The problem is that everyone wants to put on the mask that their life is grand, secretly hiding away any perfections. If no one knows your true journey, they can't seek you out for help. It's not an easy thing to do; it's not like your Uncle Joe shouts out to everyone 'Hey Everyone, I'm in foreclosure, now let's eat.'
BUT, if he did, he would attract others that have been through the same experience, and could change a life for the better.
As I look back at my last 29 years of life, there were so many special moments that came and went. I wish I would of sat back and enjoyed the moments more.
Absorb the good times because they are the first things you forget.
There is something about the power of daily focused effort that seems to be a common theme in successful people. It's the difference between ball players and NBA players, the difference between a writer and an author.
While everyone else is watching TV, the 'persisters' are making daily deposits toward the life of their dreams. Are you? When I look back, the times that I felt most accomplished were when I applied daily effort toward a goal and achieved it.
If you want to excel as a fashion designer, working toward that goal should generally win over other other distractions. When presented with the opportunity to watch TV or hang out with friends instead of working, if you constantly choose those distractions over working on fashion, you must consider that fashion is not your passion.
I am not saying that you can't relax, but I'm saying that before you choose a life goal or a 'passion', be sure it's something that you, in your heart, really enjoy and love doing.
I feel that everyone should do a lessons learned exercise after each relationship AND after every couple of years in a marriage.
Each relationship is a reflection of yourself (whether good or bad). Subconsciously it's a reflection of our deepest insecurities and needs. And if you really take the time to reflect the good or bad times, it is a window into your soul. Taking the time to review your past will be time well spent.
There are thousands upon thousands of people making a good amount of money online. The BEST thing about online business is that is has no face. So you can no longer say your being judged by your race, background, lack of a degree, etc.
The Internet levels the playing field. Quality content speaks louder than your religion, skin colour, etc. Start looking into the power of it today.
I spent many years putting off things because I was waiting for the situation to get better or for something to happen first.
News Flash -- I bet you can think of a hundred reasons to keep living how you are today and not changing; SOMETHING will always be in the way or be a reason to delay. Don't put off your happiness. If you can do something that makes you happy today, without ruining the lives of others, then do it.

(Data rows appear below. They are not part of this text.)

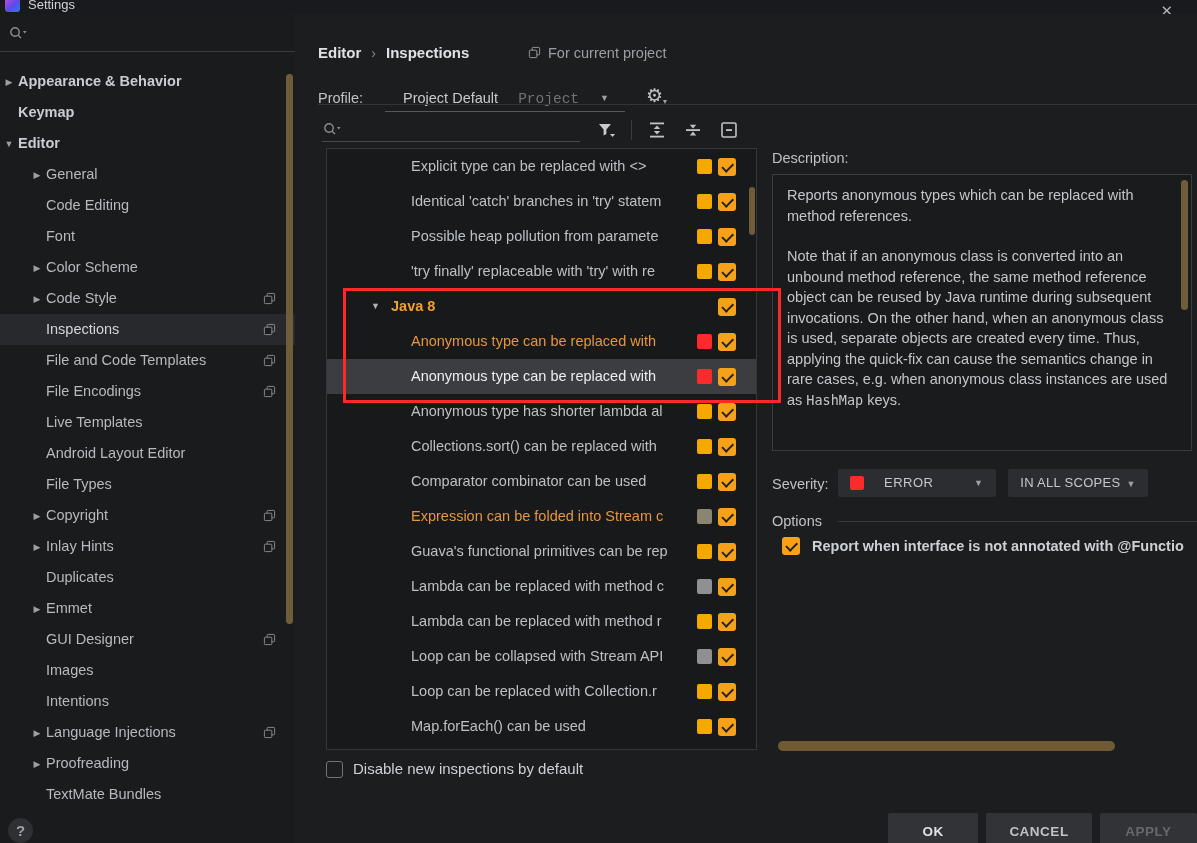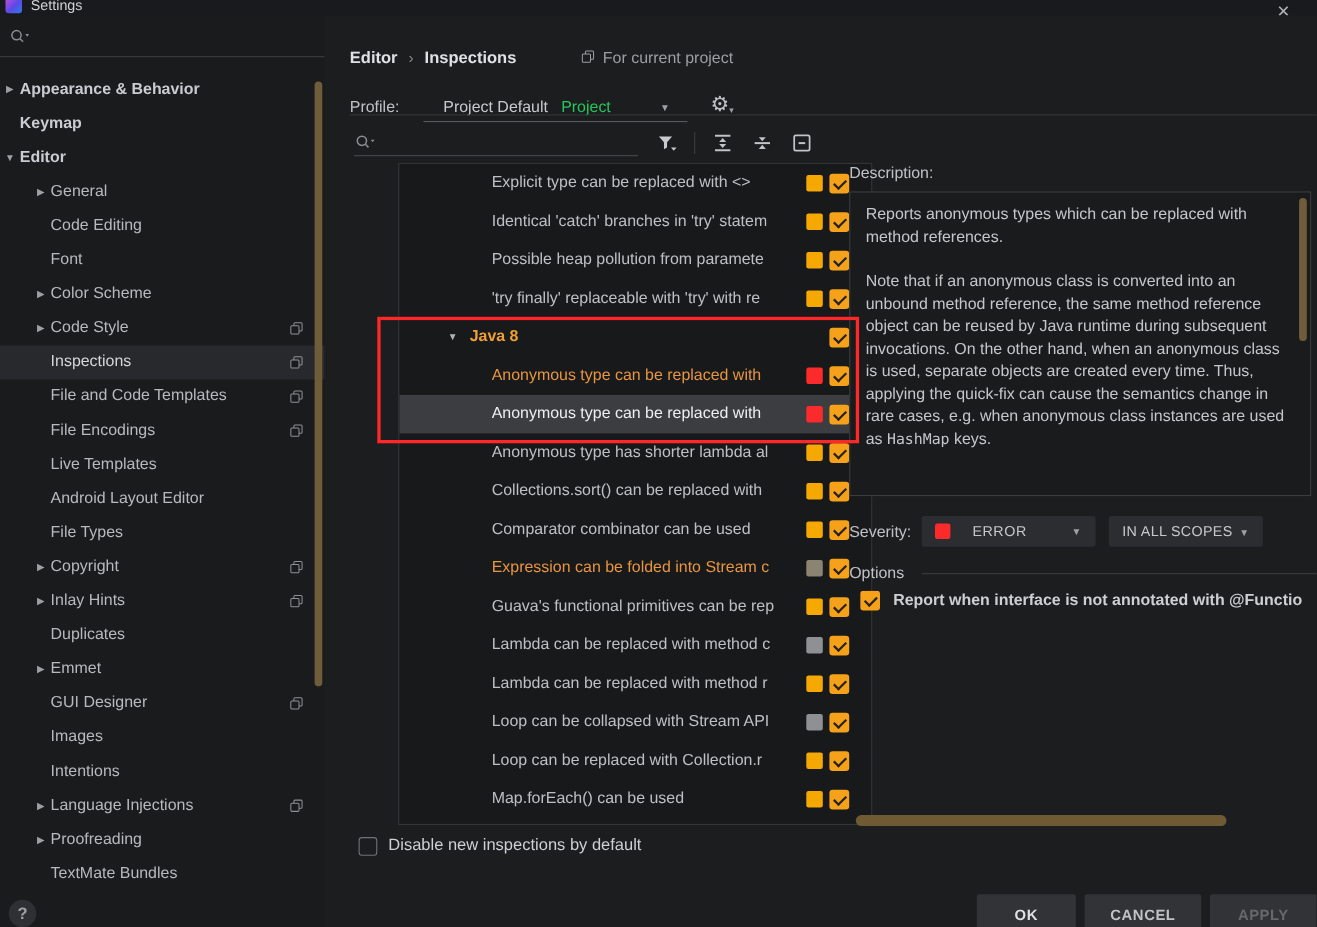--- a/index.html
+++ b/index.html
@@ -40,7 +40,7 @@
   .profile-row{position:absolute;left:318px;top:90px;font-size:14.5px;color:#BFC2C5;}
   .profile-combo{position:absolute;left:67px;top:-3px;width:240px;border-bottom:1px solid #56585B;padding:3px 0 4px 18px;cursor:pointer;}
   .pc-val{color:#C7CACD;text-align:right;}
-  .pc-hint{color:#22c55e;margin-left:8px;}
+  .pc-hint{color:#737373;margin-left:16px;font-family:Liberation Mono, monospace;}
   .pc-arrow{position:absolute;right:16px;top:6px;font-size:9px;color:#9EA1A4;}
   .gear{position:absolute;left:328px;top:-6px;font-family:"DejaVu Sans",sans-serif;font-size:19px;color:#BFC2C5;cursor:pointer;}
   .gear small{font-size:8px;color:#9EA1A4;vertical-align:-2px;}

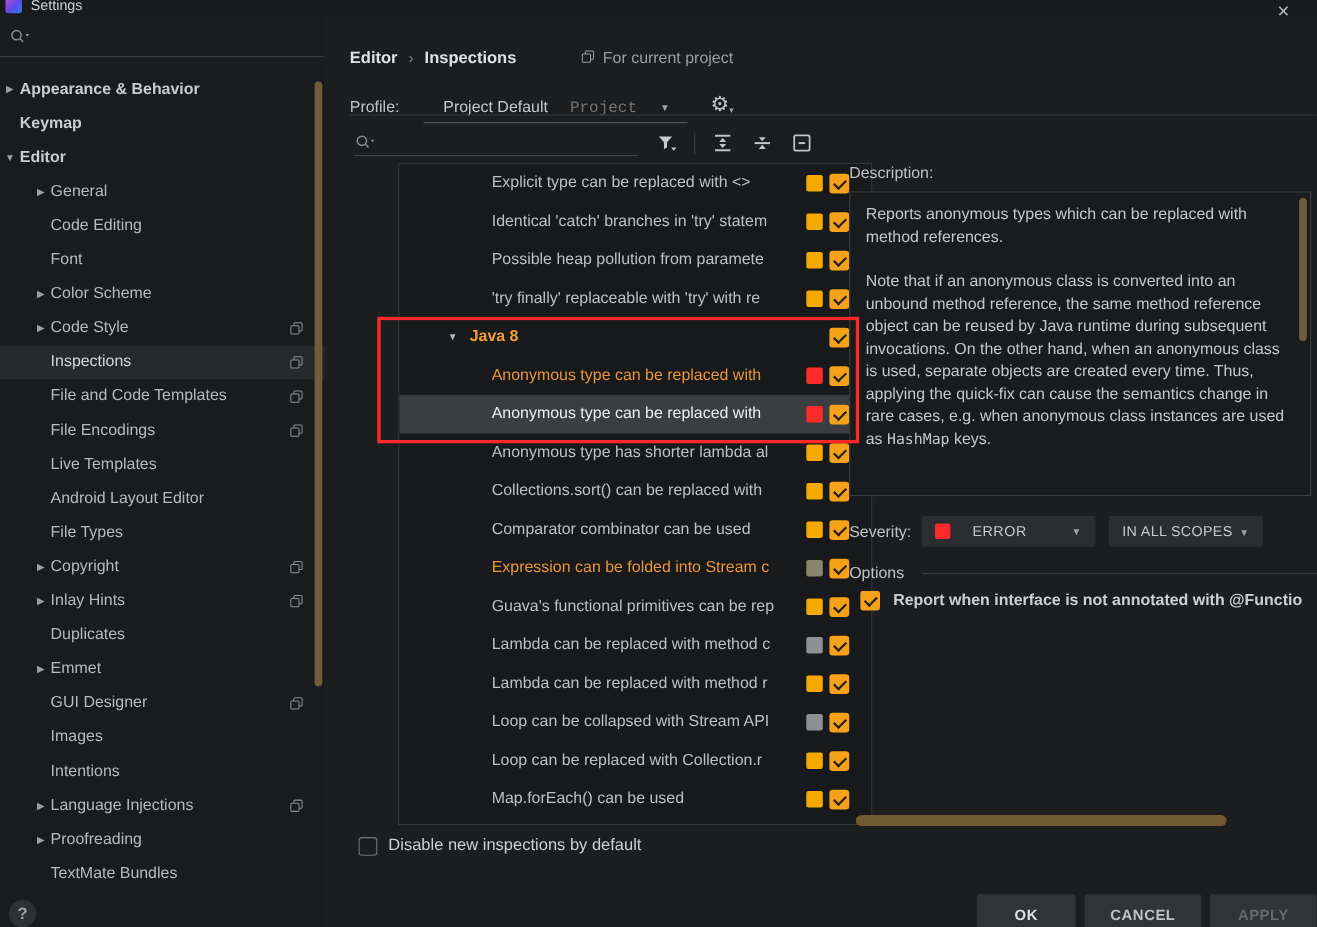--- a/index.html
+++ b/index.html
@@ -52,7 +52,7 @@
   .tt-icons{position:absolute;right:18px;top:4px;display:flex;align-items:center;gap:14px;}
   .tt-sep{width:1px;height:20px;background:#3A3C3E;}
   .tool-btn{width:22px;height:22px;display:flex;align-items:center;justify-content:center;cursor:pointer;}
-  .insp-list{position:absolute;left:326px;top:148px;width:431px;height:602px;border:1px solid #343638;background:#18191B;overflow:hidden;margin-left:36px;}
+  .insp-list{position:absolute;left:326px;top:148px;width:431px;height:602px;border:1px solid #343638;background:#18191B;overflow:hidden;}
   .insp-row{position:relative;height:35px;line-height:35px;font-size:14.5px;color:#BCC0C3;}
   .insp-row.sel{background:#3B3D40;color:#ECEEF0;}
   .insp-row .insp-label{position:absolute;left:84px;top:0;max-width:288px;white-space:nowrap;overflow:hidden;}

As I write to you, I write to myself because what comes out of us either verbally or in the written form is often the thing very thing that we (ourselves) need to work on. Thanks for taking the time to read.
While I love the fact that I was able to share my outlook with the readers of DLM, this simple list has helped me put my life into perspective and it has raised my awareness to areas that I need to constantly work on. Where is your list? Is it only in your mind and easily forgotten and overridden?